THE FOUNDATION OF NOSTELL AND SCONE. In my notes on this subject (S.H.R. vii. 141-159) I hesitated to interject a curious charter which, if trustworthy or capable of chronological interpretation, has an important bearing on the date of the establishment of the Augustinian canons at Nostell, and thereby on the coming of the canons to Scone. The Augustinians of Nostell, as I endeavoured to show, had papal recognition early in January, 1120. But how long they had been settled there before that time is only a matter of inference, involving a lengthy argument on the comparison of a multitude of charters in order to strike an equation as to an earliest date. Chronology here is of considerable interest if the accuracy of the Scottish chronicles is to be maintained with regard to the foundation of Scone.

It will be better first to reproduce the cryptic writing in the hope that it will evoke the criticism of charter scholars. It was copied years ago by me from the Chartulary of Nostell (Cotton MS. Vespasian, E. xix. f. 101).

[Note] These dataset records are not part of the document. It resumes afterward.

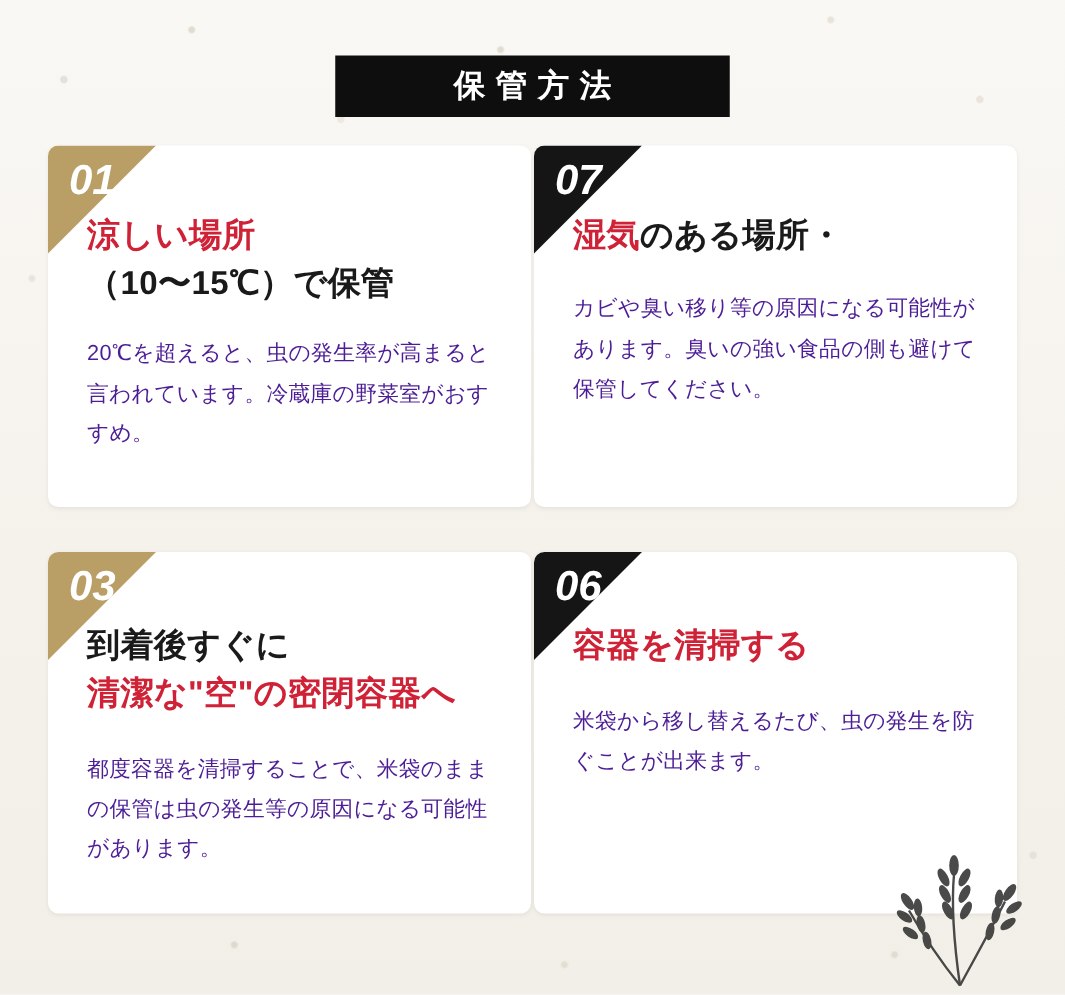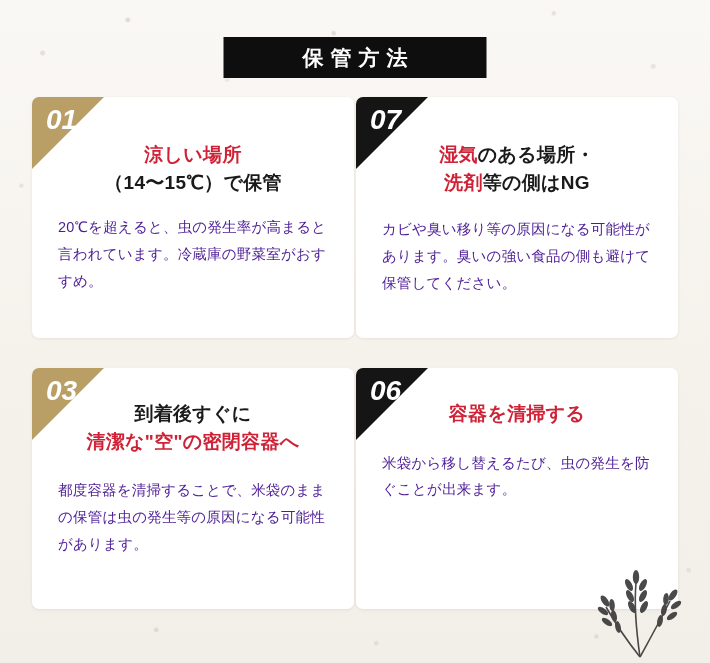"涼しい場所" .headline { font-size: 19px -> 22px; text-align: center -> none }
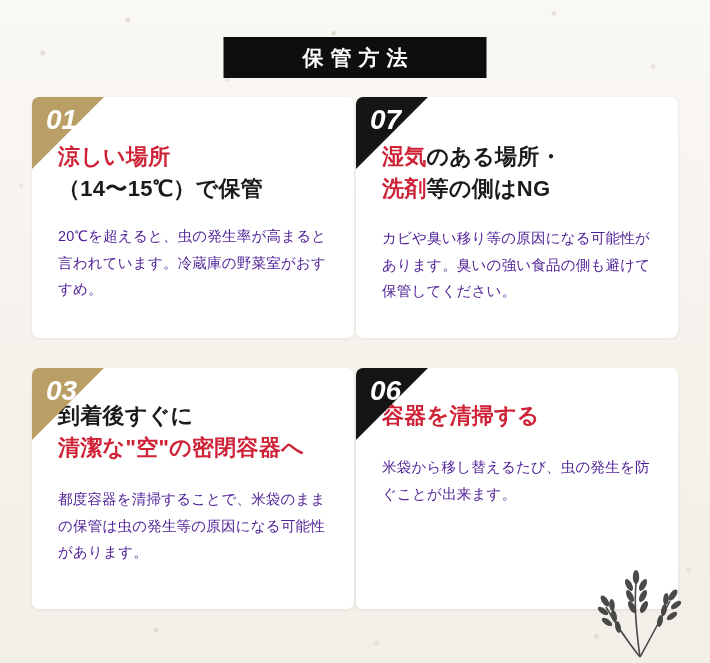"（14〜15℃）で保管" span { text: 14 -> 10 }
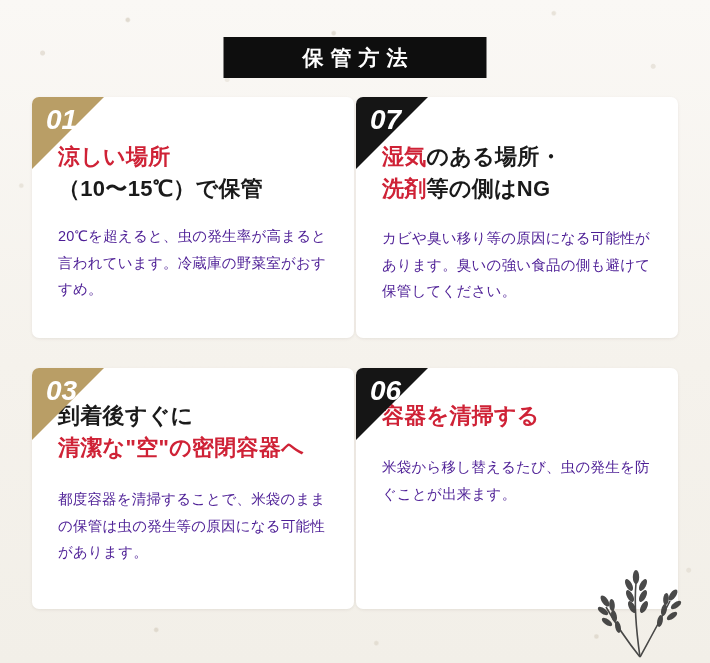"洗剤等の側はNG" div { html: <div><span>洗剤</span><span>等の側はNG</span></div> -> none }
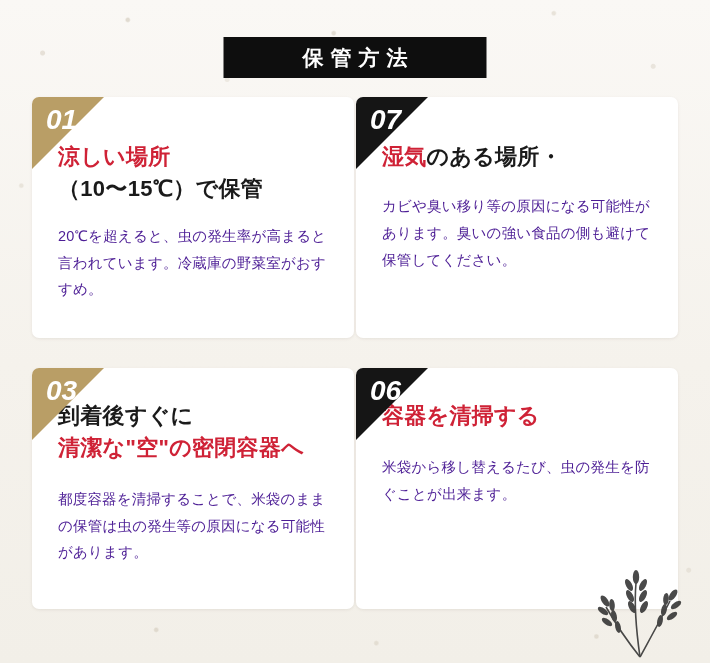"到着後すぐに" .card.c3 .headline, .card.c4 .headline { padding-top: 32px -> 46px }
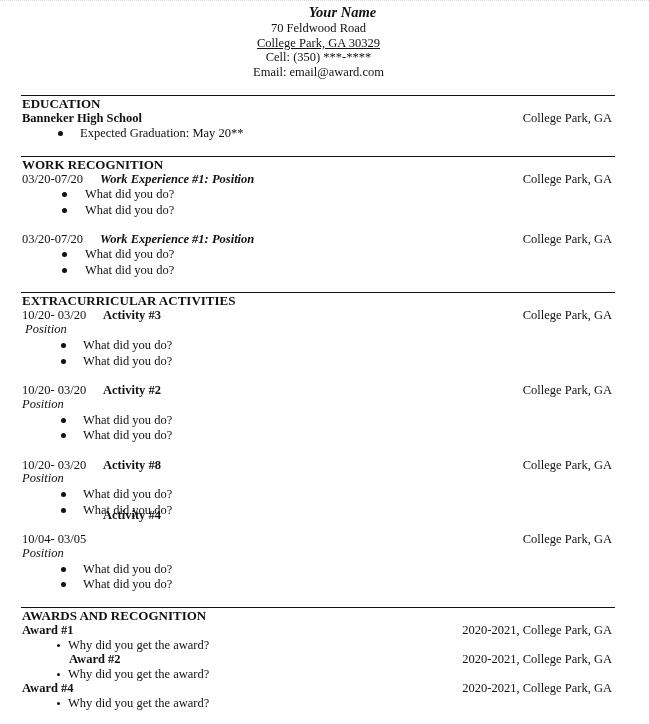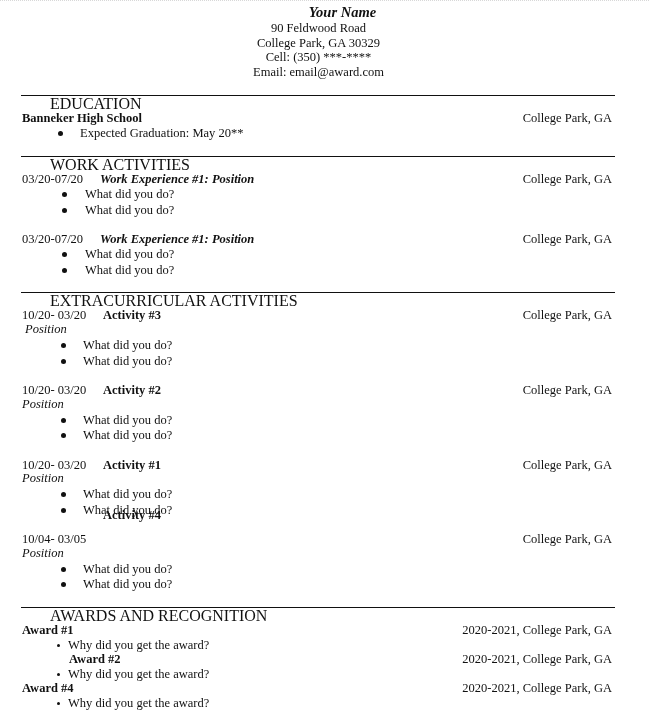"90 Feldwood Road" div.line { text: 90 -> 70 }
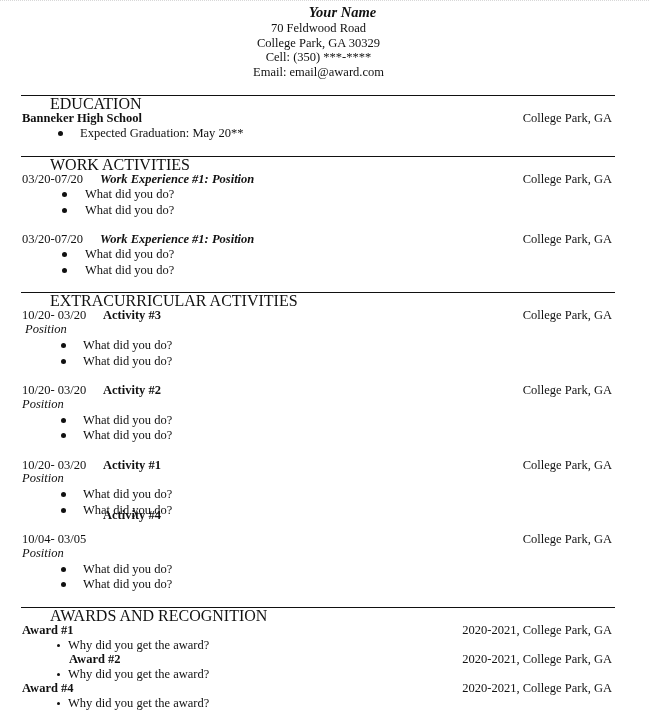"College Park, GA 30329" div.line { text-decoration: none -> underline }
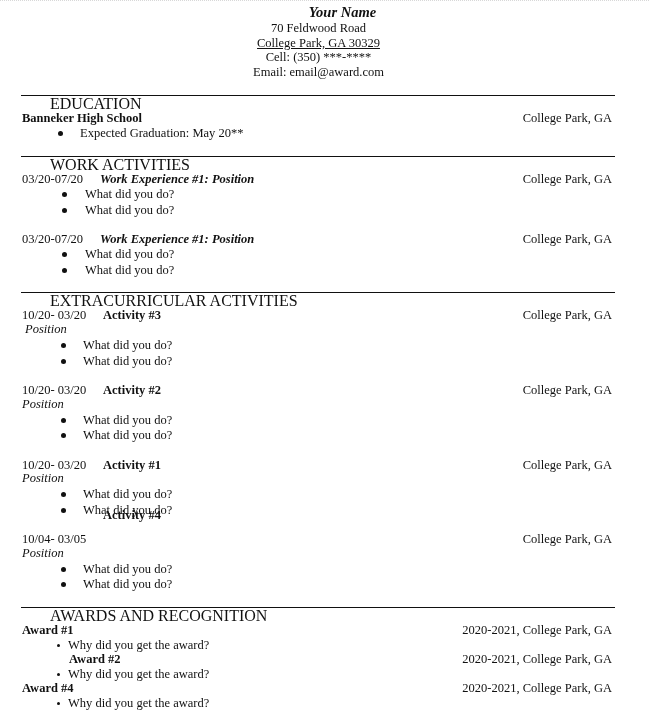"EDUCATION" .heading { font-size: 16px -> 13px; font-weight: normal -> bold; margin-left: 28px -> none }
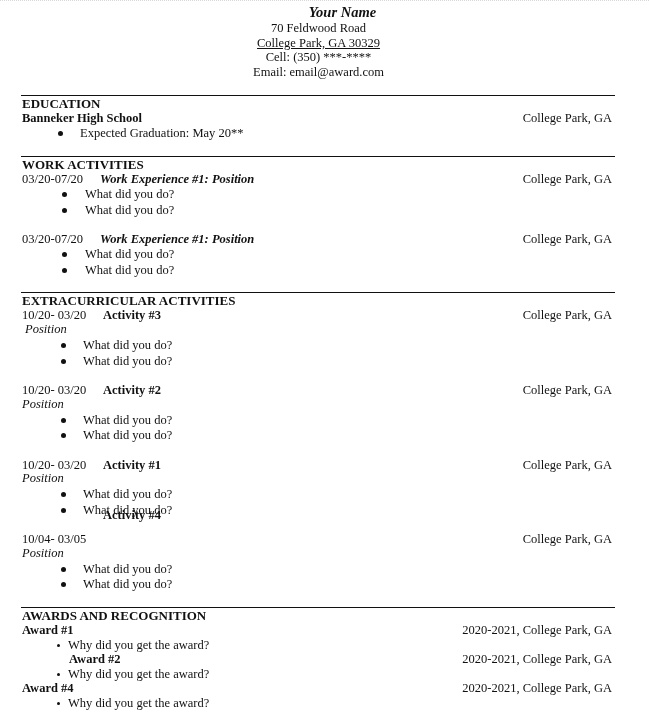"WORK ACTIVITIES" div.line { text: ACTIVITIES -> RECOGNITION }
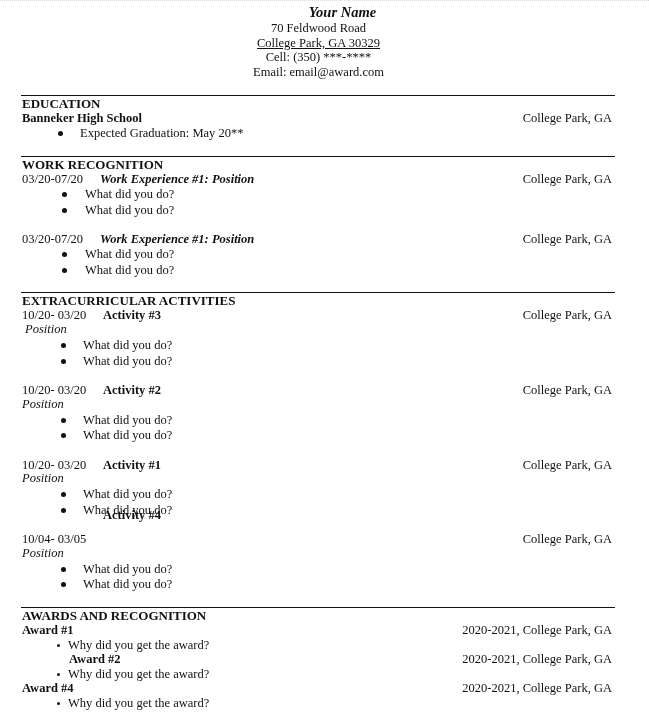"Activity #1" div.line { text: 1 -> 8 }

CARTA TURSTINI EBORACENSIS ARCHIEPISCOPI.

Turstinus dei gracia Eboracensis archiepiscopus, toti clero et populo Eboracensis ecclesie Sancti Petri, immo omnibus uniuersalis ecclesie filiis, salutem et benedictionem. Notificamus uobis quendam conuencionem factam in presencia nostra inter ecclesiam de Federstan et ecclesiam sancti Osuualdi. Monachi namque de Caritate et sacerdos de Federstan, qui calumpniabantur eam adiacere parochie de Federstan, et canonici clamauerunt eam solutam et quietam ab omni consuetudine et seruicio, ita quod canonici regulariter deo ibi seruiant et habeant cimiterium ad opus suum et seruiencium suorum omniumque iuxta eos habitancium in terra que dicitur Nostlet, et in hanc conuencionem clamauerunt clerici Sancti Osuualdi quietas omnes ecclesiasticas consuetudines quas habebant de Hardewic ecclesie de Federstan, Me Thoma archiepiscopo ij° et Rodberto de Laceio et Anfrido et Bernewino presbiter [is] et Rad[ulfo] clerico presentibus et confirmantibus, et hoc factum est prima feria in dedicacione ecclesie Sancti Osuualdi. Teste, etc.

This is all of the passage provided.